Explore alternative crowd-labor markets

(Was not able to explore other crowdsourcing platforms)



MobileWorks is an excellent solution for providing employment to developing world users through a simple, mobile phone-based crowdsourcing platform. The system utilized the mobile centric demographic of India to adapt a platform catered to these workers. What was especially impressive was how the platform increased the throughput of the tasks completed while still yielding accurate results. As stated from the paper "the overall accuracy of the workers, without considering multiple entry error detection, was about 89%". Furthermore, task assignments followed a divide and conquer approach by decomposing them into smaller, simpler tasks for workers to complete. Simpler tasks allowed enhanced productivity for users. This, in tandem with the easy to use interface, produced a positive experience for workers. As a result, all users of the study mentioned they would highly recommend the system to friends and family.

The highlighted strengths of the platform are:

  • Simple tasks
  • Minimal interface
  • Improved task throughput while maintaining overall accuracy of workers
  • Use of historical accuracy to model future task payments

There are a few improvements that I propose for MobileWorks.
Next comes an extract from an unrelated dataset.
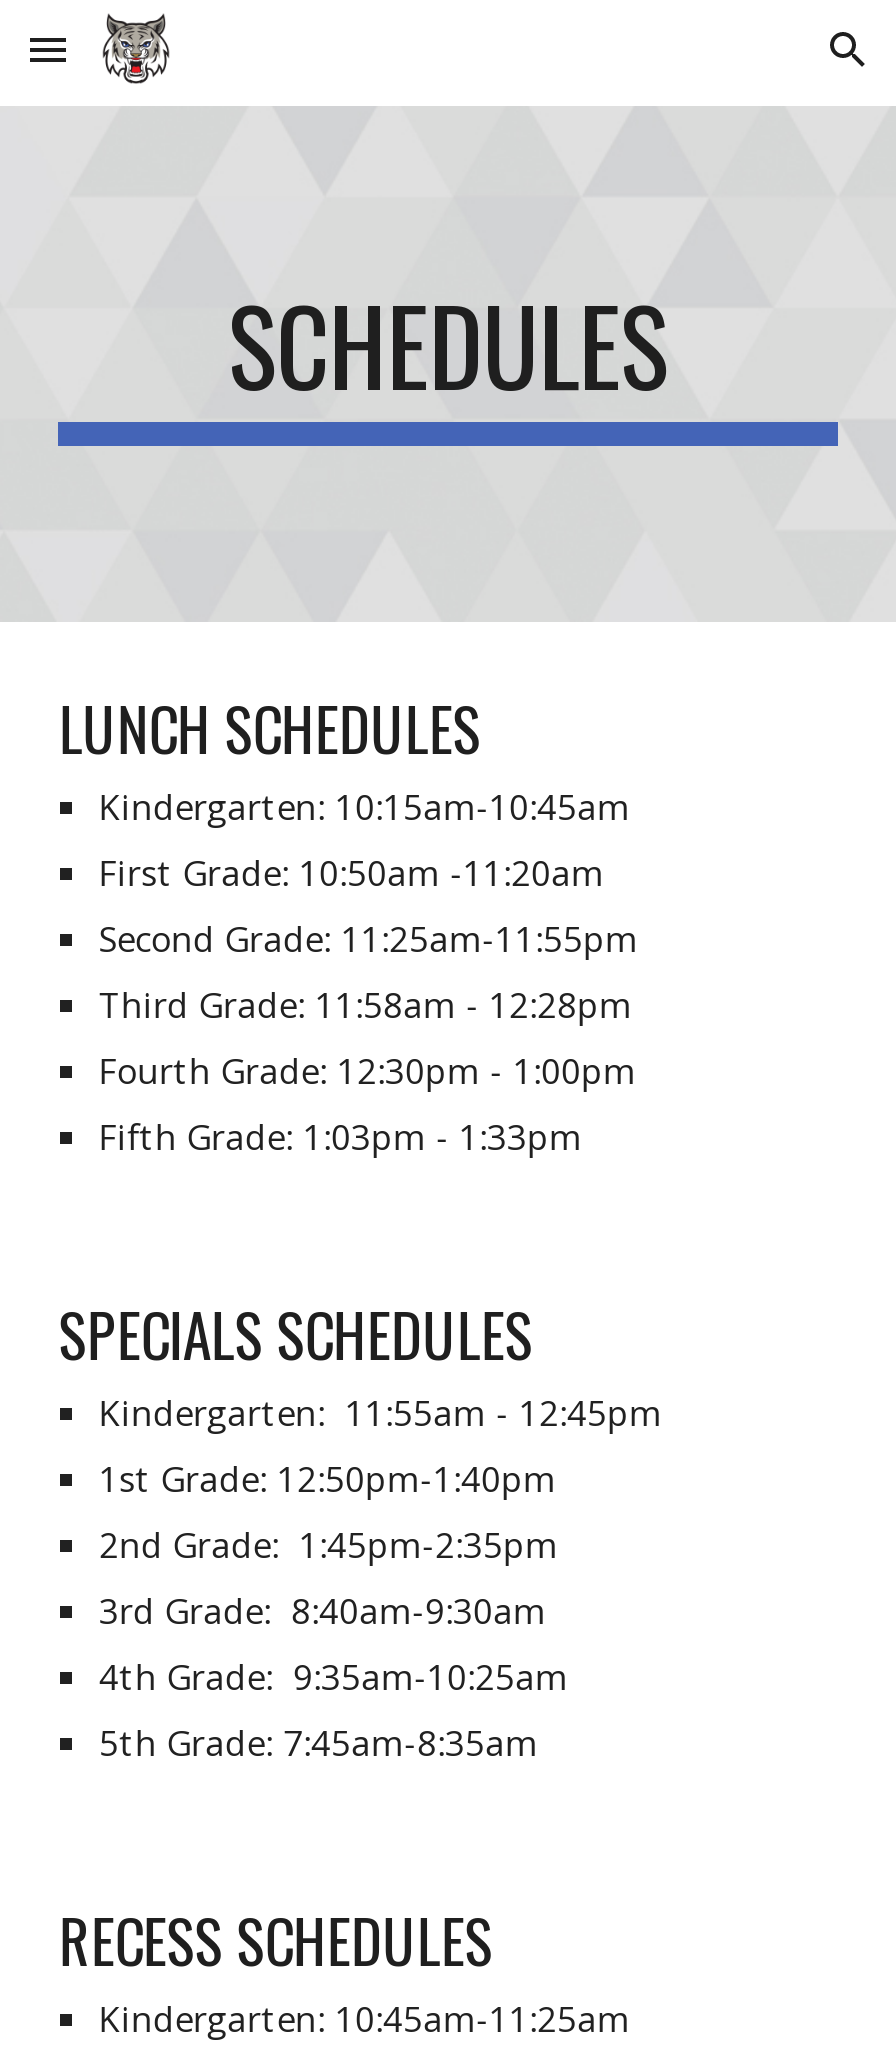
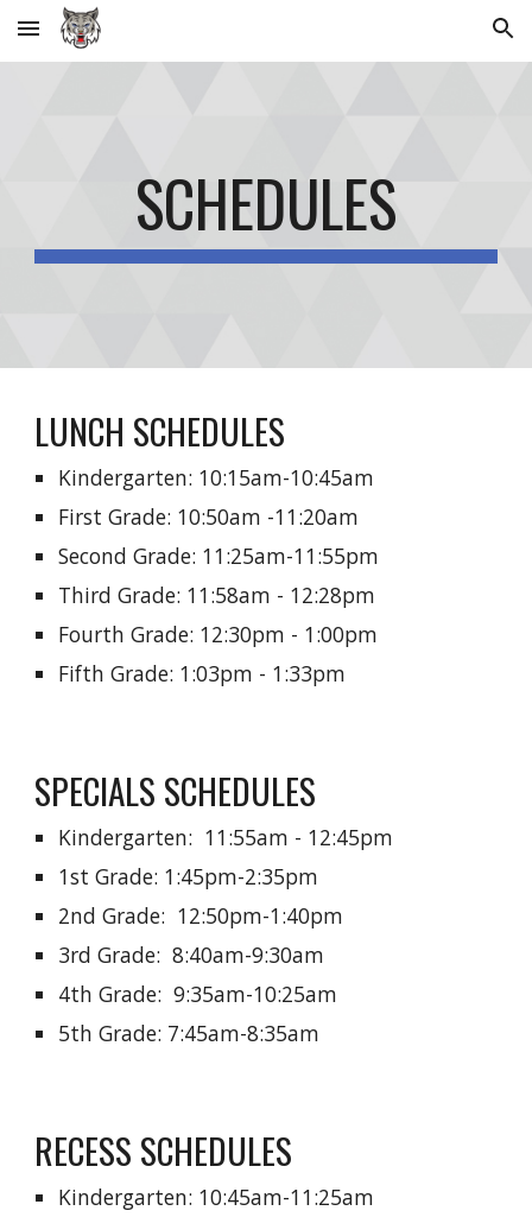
[99,1454,557,1502] 1st Grade: 12:50pm-1:40pm -> [59,862,319,890] 1st Grade: 1:45pm-2:35pm
[99,1520,559,1568] 2nd Grade: 1:45pm-2:35pm -> [59,901,344,930] 2nd Grade: 12:50pm-1:40pm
Firstly, the pilot study conducted only surveyed 10 workers from two locations and it would be interesting to observe the results when scaling the platform to a large set of users from different locations, especially outside of India. Although 92% of Amazon Mechanical Turk (AMT) workers reside in the US and India, 8% (16,000) workers are from other parts of the world and may reside in developing areas. The results may differ in these extended areas. Also, with the reduced cost of current PCs and the advent of technologies like Project Loon, which aims to extend internet access to other parts of the world, MobileWorks can improve its interface to support more complex tasks and even provide real-time responses.


The most prominent aspects of Daemo are highlighted with the relational improvements among both workers and requesters by catching the problems inherent in other crowdsourcing platforms early on. Rather than amend negative effects downstream, Daemo aims to mitigate the problem at an earlier stage in the pipeline in order to prevent the quality and experience of workers and requesters from spiraling out of control. This method is one of Daemo's strengths compared to other crowdsourcing platforms.
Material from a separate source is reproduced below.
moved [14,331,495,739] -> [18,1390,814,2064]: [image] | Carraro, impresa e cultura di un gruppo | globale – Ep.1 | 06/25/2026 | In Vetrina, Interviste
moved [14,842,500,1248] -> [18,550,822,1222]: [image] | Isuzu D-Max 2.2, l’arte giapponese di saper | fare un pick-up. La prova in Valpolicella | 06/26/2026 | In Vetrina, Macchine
Additionally, through the Boomerang field test results, strong incentive alignment can be accomplished and this allows for higher quality task results for requesters and productivity increase for workers. From the prototype tasks, I like that the requesters are given the chance to ensure that their tasks are clear and concise.

Although Daemo aims to alleviate the issues evident in other crowdsourcing platforms by restoring trust between worker and requester and removing ambiguous task instructions, there are a few suggestions that I suggest may provide additive improvements to the system. A first improvement would be to implement a chat system similar to Facebook's chat system so that when worker and requester are both online, they can connect and the requester can provide insightful feedback when a worker comes stuck. This can be especially effective when it comes to prototype task feedback. Additionally, perhaps it might be insightful to make it mandatory for workers and requesters to rate each other. If they know that their feed is determined by the quality of their rating, then they might perform the ratings anyway.